(INFORMATION SUPPLIED):
● ● ●
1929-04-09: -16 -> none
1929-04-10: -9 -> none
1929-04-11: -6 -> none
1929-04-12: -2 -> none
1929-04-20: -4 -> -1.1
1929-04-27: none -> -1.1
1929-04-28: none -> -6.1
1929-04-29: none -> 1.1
● ● ●
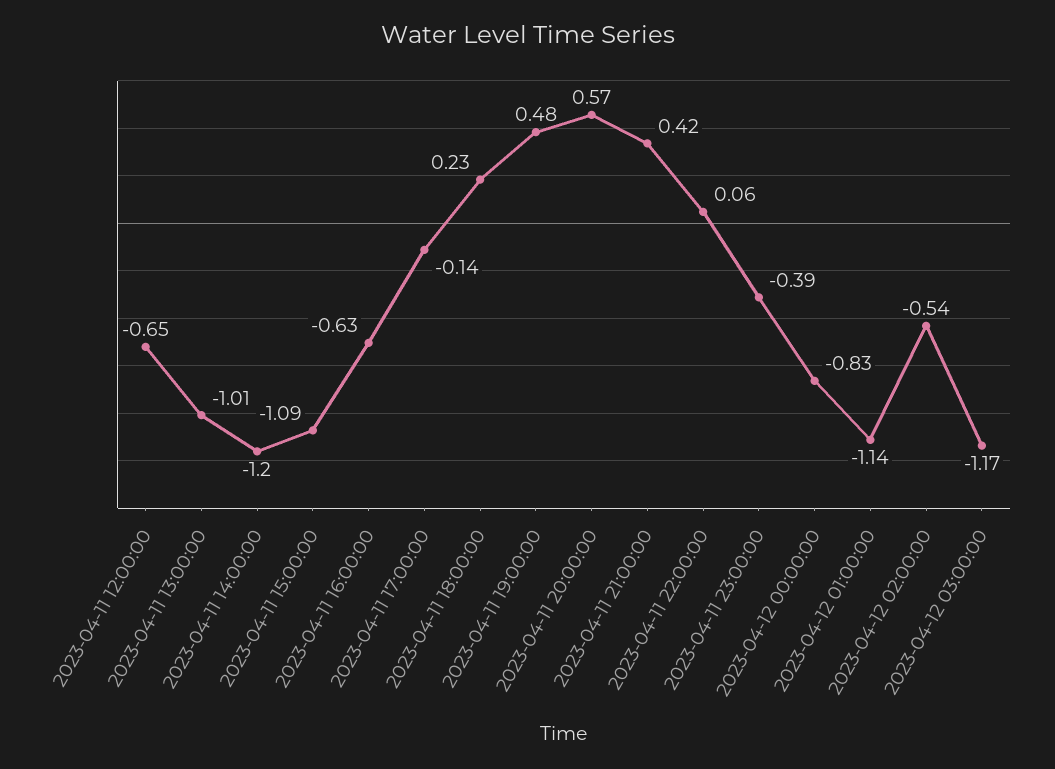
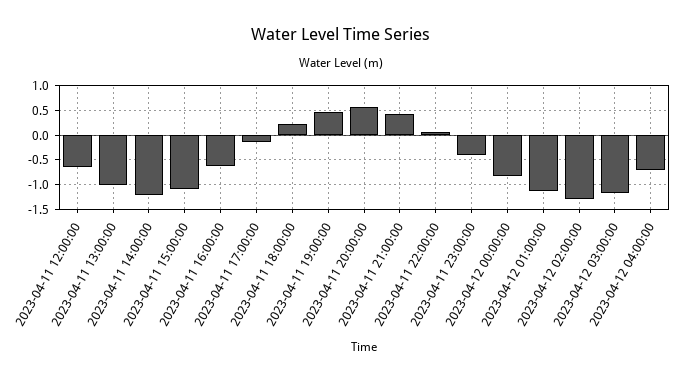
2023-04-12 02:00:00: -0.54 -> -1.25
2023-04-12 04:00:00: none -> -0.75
● ● ●
(GOAL OF THE EXERCISE):
All lines in the preceding records that hold the word "none" need to be copied.

(EXERCISE OUTPUT):
1929-04-09: -16 -> none
1929-04-10: -9 -> none
1929-04-11: -6 -> none
1929-04-12: -2 -> none
1929-04-27: none -> -1.1
1929-04-28: none -> -6.1
1929-04-29: none -> 1.1
2023-04-12 04:00:00: none -> -0.75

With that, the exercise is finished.